Bowerman’s frauds even mucked up a goodwill impairment charge Circor declared in the first quarter of 2020. Had the company included actual results instead of Bowerman’s fabrications, the SEC says, Circor would’ve impaired goodwill by another $21.9 million.
In other words, this was a big mess for Circor, which at the time was booking roughly $785 million in annual revenue. The company fired Bowerman in March 2022, restated three years’ worth of financial results later that year, and ultimately was taken private in 2023 for $1.6 billion.
Internal Control Analysis
Obviously you have to wonder what Circor executives were thinking. They didn’t just allow subsidiaries to run their own accounting systems; they tolerated a lack of transparency into those systems, so that Circor was dependent on the integrity of the subsidiary financial employees running those isolated systems.

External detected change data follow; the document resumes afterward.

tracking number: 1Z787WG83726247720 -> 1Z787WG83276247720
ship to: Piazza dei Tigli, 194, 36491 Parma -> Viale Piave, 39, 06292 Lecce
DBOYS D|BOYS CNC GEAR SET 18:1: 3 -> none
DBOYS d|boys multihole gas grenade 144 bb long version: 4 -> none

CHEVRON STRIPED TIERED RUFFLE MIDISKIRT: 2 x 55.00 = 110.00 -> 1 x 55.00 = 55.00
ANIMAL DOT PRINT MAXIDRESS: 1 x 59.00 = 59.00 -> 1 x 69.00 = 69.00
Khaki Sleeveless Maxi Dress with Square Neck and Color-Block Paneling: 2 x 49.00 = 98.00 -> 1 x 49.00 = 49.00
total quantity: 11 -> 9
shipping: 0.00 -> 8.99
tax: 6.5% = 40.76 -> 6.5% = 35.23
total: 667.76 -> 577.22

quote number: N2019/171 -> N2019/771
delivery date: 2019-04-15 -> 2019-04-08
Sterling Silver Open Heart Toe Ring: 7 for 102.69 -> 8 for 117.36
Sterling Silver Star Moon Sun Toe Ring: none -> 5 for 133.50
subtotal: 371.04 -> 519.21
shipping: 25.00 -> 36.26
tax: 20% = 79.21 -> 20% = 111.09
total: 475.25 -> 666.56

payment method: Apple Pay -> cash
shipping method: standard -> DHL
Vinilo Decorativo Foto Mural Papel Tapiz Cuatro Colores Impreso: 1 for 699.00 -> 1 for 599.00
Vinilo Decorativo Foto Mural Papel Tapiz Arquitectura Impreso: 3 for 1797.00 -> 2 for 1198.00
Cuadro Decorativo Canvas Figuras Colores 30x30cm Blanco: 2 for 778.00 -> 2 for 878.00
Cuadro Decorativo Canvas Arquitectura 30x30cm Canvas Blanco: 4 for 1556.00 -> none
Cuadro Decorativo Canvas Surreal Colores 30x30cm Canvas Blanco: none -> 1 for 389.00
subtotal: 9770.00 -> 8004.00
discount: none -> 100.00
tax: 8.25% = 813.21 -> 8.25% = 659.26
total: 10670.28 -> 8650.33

More alarming is that Circor’s senior management knew this was a problem. For example, in the company’s 10-K filing for 2019, management admitted that it had inadequate internal control over financial reporting. The company even singled out its lack of effective control over the review of account reconciliations, which is precisely the weakness Bowerman is accused of exploiting. Then it allowed those material weaknesses to endure in 2020 and 2021.
Remember the root problem here, people: a poor control environment. And what is perhaps the clearest red flag that your control environment is flawed? Known material weaknesses that go unaddressed. Why did Circor’s board allow this state of affairs to endure?
There’s more. One might also reasonably ask what Circor’s external auditors were doing during this period. Well, Circor’s auditor for 2019 was PwC, which did flag numerous internal control weaknesses in its audit opinion for that year, including those flawed controls over account reconciliations.
In June 2020, however, Circor’s audit committee moved to drop PwC as the company’s auditor in favor of Ernst & Young. The following spring, Ernst gave a clean opinion of Circor’s internal control over financial reporting. Wha?
One obvious lesson here is segregation of duties. The company had a flawed system that concentrated too much power in the hands of solitary employees, and one of those employees now stands accused of exploiting that weakness to goose financial reporting and keep his job.
The true, deeper issue here, however, really is about leadership, tone at the top, and the control environment. Management and the board knew they had a problem and didn’t move quickly to fix it. Should we be surprised that some unscrupulous person then took advantage of that poor leadership?
In the End
The off-key epilogue to this story is that the SEC imposed no monetary penalties against Circor, because once the company did uncover the fraud, it took all proper steps to rectify matters:
- A prompt internal investigation
- Swift disclosure of the issue to the SEC
- Extensive cooperation with the SEC, including detailed examples of Bowerman’s unsupported and unauthorized adjustments
- An overhaul of its financial controls
“While this matter involves serious violations of the securities laws, once the company became aware of the violations, it promptly self-reported, cooperated, and remediated the gaps in its accounting systems,” Nicholas Grippo, head of the SEC’s Philadelphia regional office, said in a statement. “As also reflected in other recent Commission resolutions, this kind of response by a corporate entity can lead to significant benefits including, as here, no penalty.”
I mean — ugh, I guess so; Circor is a victim here too, and it did try to do the right thing once the fraud was exposed. But the company was a day late and a dollar short, and think of all the money it might have saved by insisting on a strong control environment from the start.